*WHAT IS BEING ASKED*:
Provide only the number of lines below in which the string "Principles" occurs.

(Beginning of DATA FOR THIS EXERCISE)

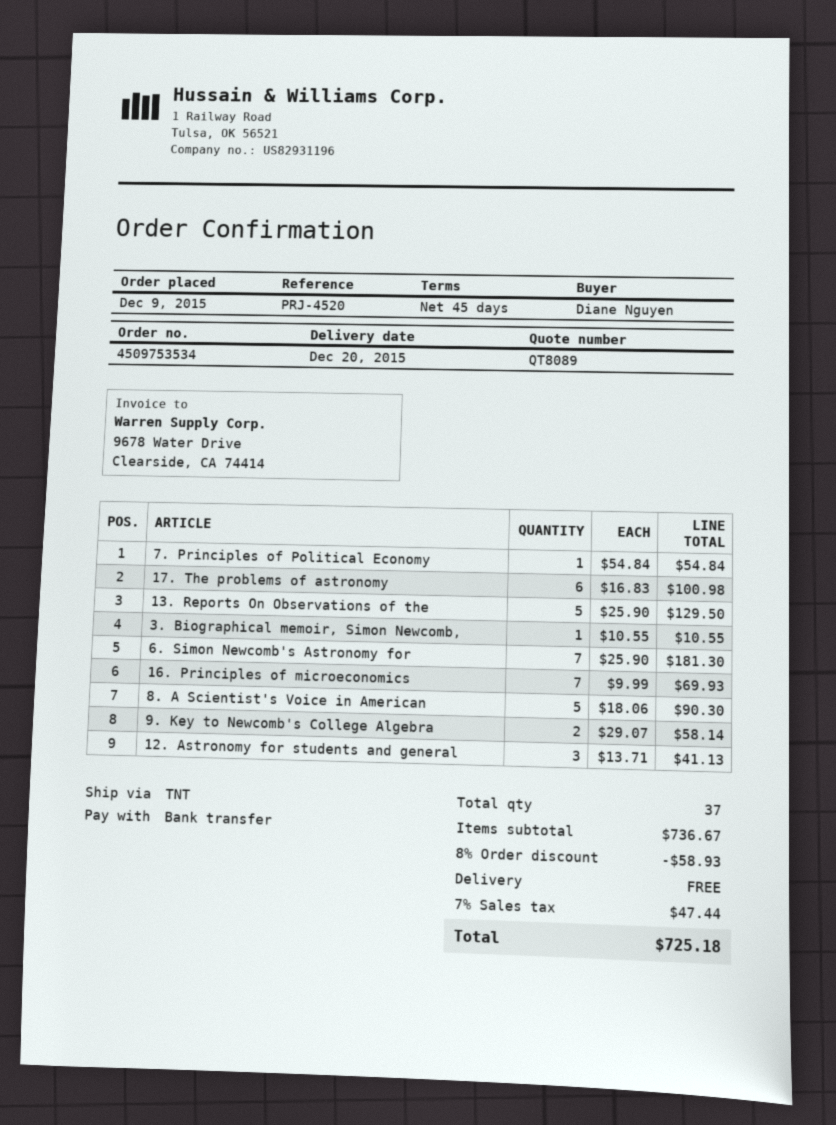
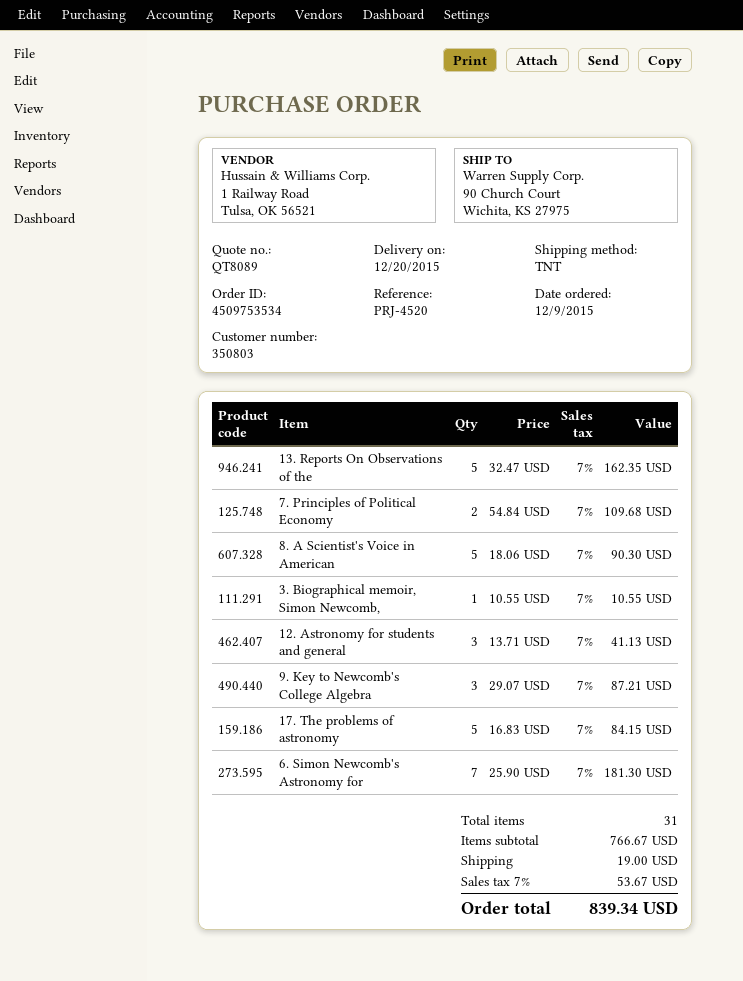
7. Principles of Political Economy: 1 x 54.84 = 54.84 -> 2 x 54.84 = 109.68
17. The problems of astronomy: 6 x 16.83 = 100.98 -> 5 x 16.83 = 84.15
13. Reports On Observations of the: 5 x 25.90 = 129.50 -> 5 x 32.47 = 162.35
16. Principles of microeconomics: 7 x 9.99 = 69.93 -> none
9. Key to Newcomb's College Algebra: 2 x 29.07 = 58.14 -> 3 x 29.07 = 87.21
total quantity: 37 -> 31
subtotal: 736.67 -> 766.67
discount: 8% = 58.93 -> none
shipping: 0.00 -> 19.00
tax: 7% = 47.44 -> 7% = 53.67
total: 725.18 -> 839.34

(End of DATA FOR THIS EXERCISE)

*WORKED SOLUTION*:
2